Auburn Hills Transportation

It's important to remember that Detroit is built by and for cars and visitors are expected to conform. Handfuls of major highways pass in and out of the city, all named after Ford, Chrysler or some other auto company executive. The good news is that driving in Detroit is fairly easy and parking is a breeze. The same can't be said of catching a bus. D-DOT buses technically serve the city and suburbs, but not even a die-hard Detroiter can testify that these buses actually exist. Service is spotty, at best.

A downtown trolley runs along major downtown streets to and from the Renaissance Center. The People Mover is a quick, easy way around downtown's more pleasant sites on a 5km (3mi) elevated track. A SMART bus service travels to Greenfield Village, the Detroit Zoo and points outside of downtown. Taxis are fairly easy to hail on the street.

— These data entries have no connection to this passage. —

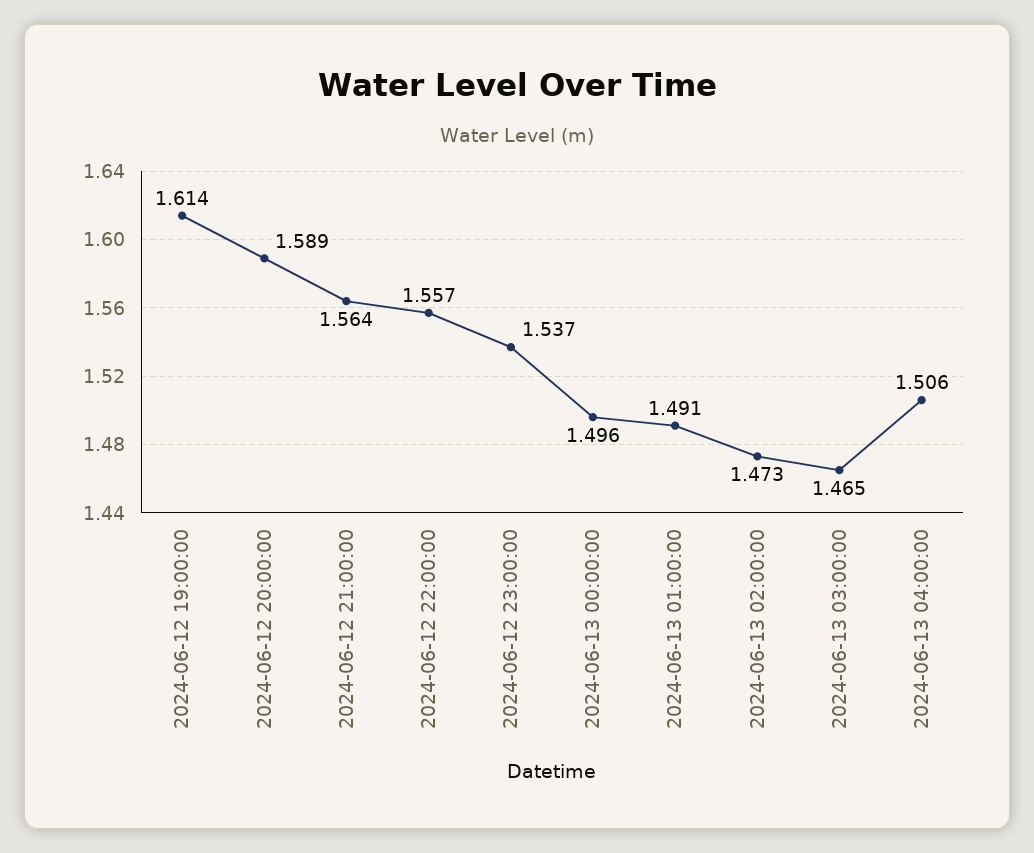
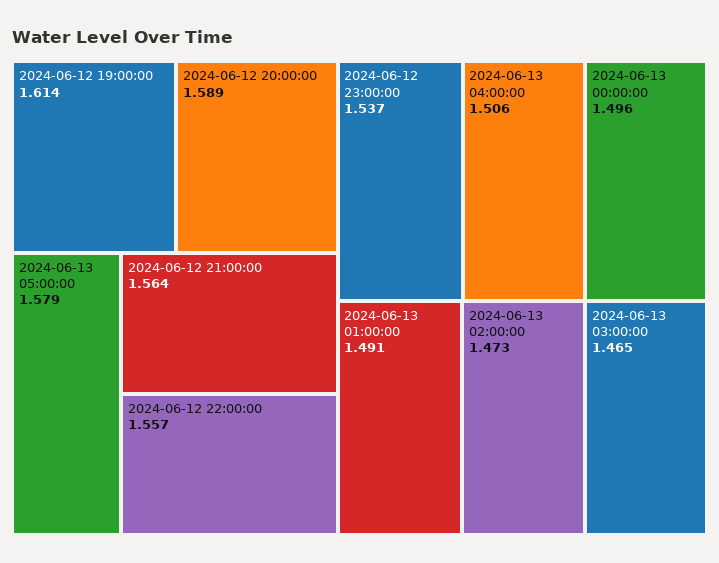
2024-06-13 05:00:00: none -> 1.579

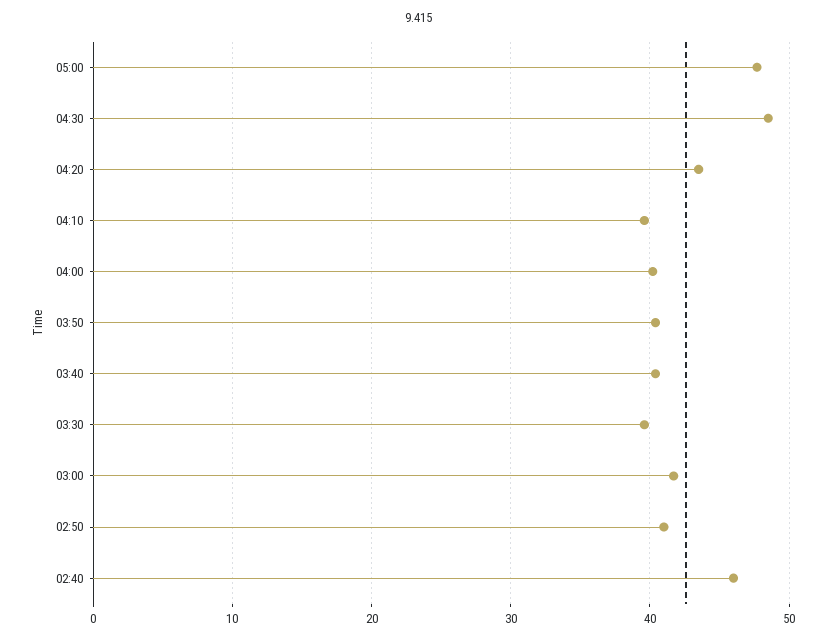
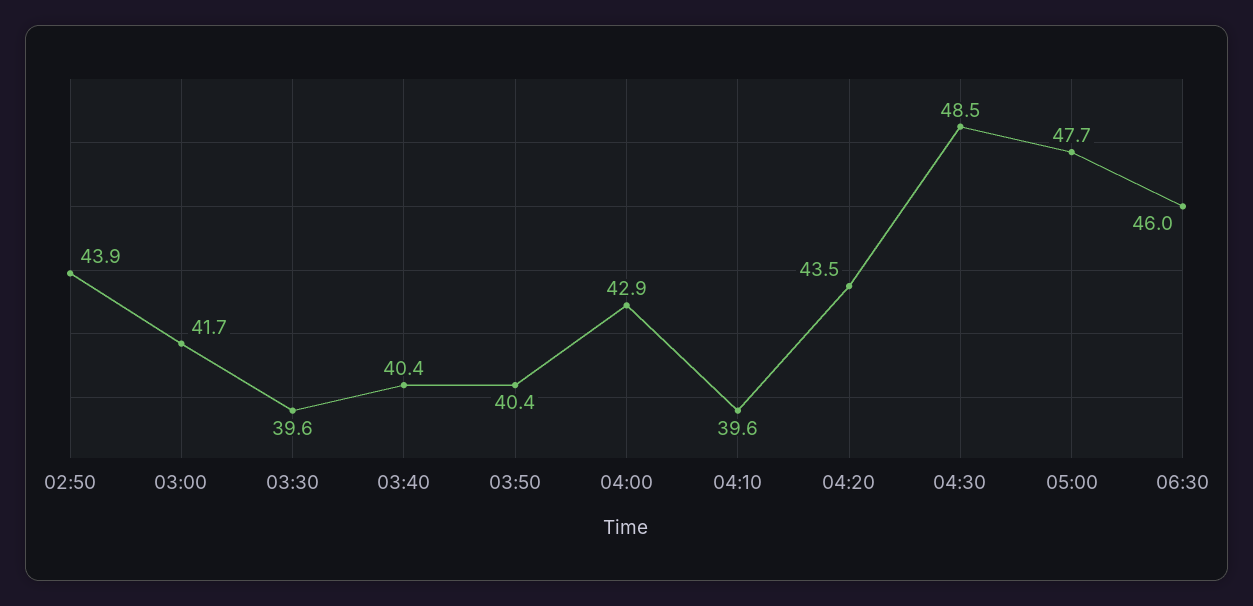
04:00: 40 -> 42.9
02:50: 41 -> 43.9
02:40: 46 -> none
06:30: none -> 46

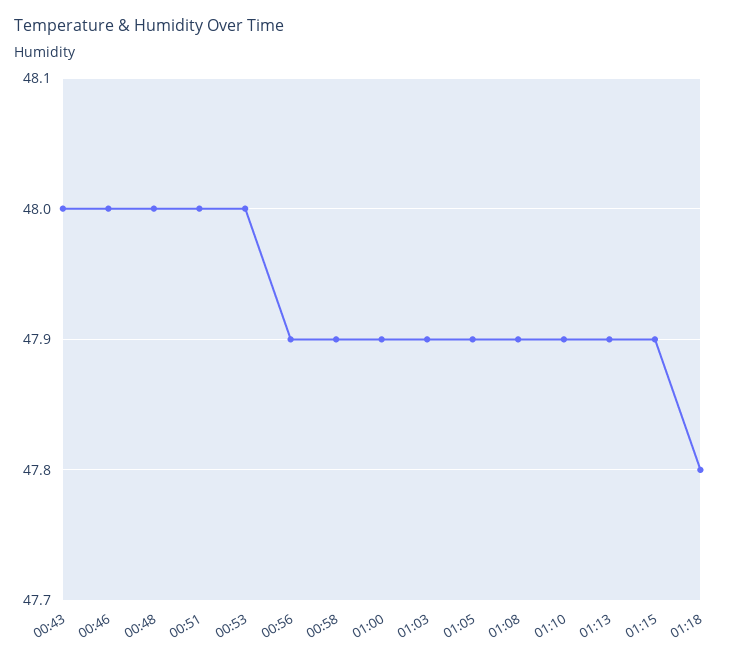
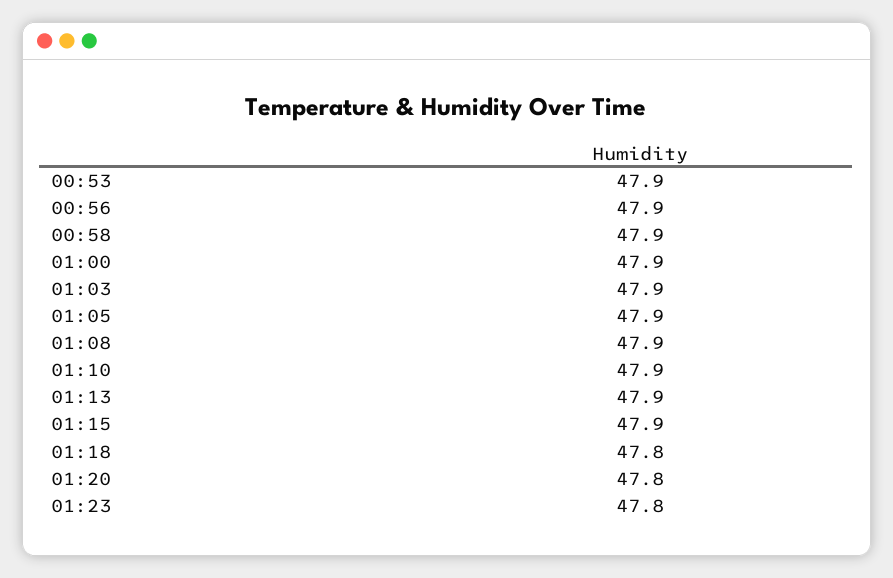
00:43: 48 -> none
00:46: 48 -> none
00:48: 48 -> none
00:51: 48 -> none
00:53: 48 -> 47.9
01:20: none -> 47.8
01:23: none -> 47.8

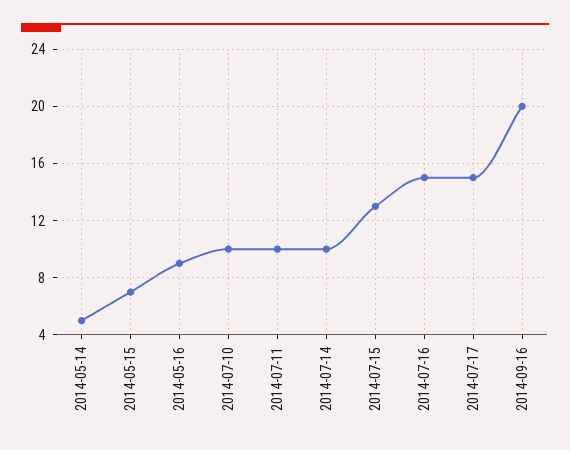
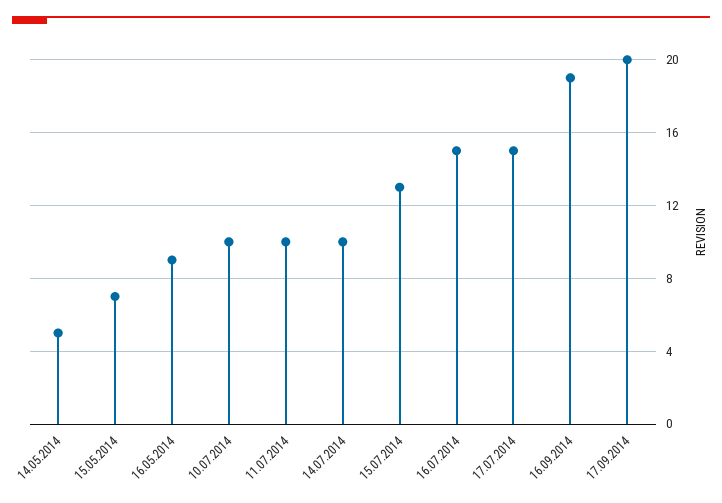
2014-09-16: 20 -> 19
17.09.2014: none -> 20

Detroit Metro Airport (DTW) is the largest airport in the area and it's located in Romulus, about 20 minutes west of the city, at the junction between I-275 and I-94. It is a Northwest hub and features the recently opened McNamara Terminal.

Several interstates converge in downtown Detroit. I-75 North/South runs from Toledo, Ohio up through to the Upper Peninsula of Michigan. I-94 East/West comes from Chicago, Illinois and continues up to Sarnia. I-96 East/West heads to Lansing, Michigan. I-696 runs along the northern edge of the city, connecting the eastern suburbs to Southfield. All of the interstates have gone through major overhauls in preparation for Detroit hosting the 2006 National Football League Super Bowl XL.

Amtrak station is located at 11 W. Baltimore at the corner of Woodward Ave.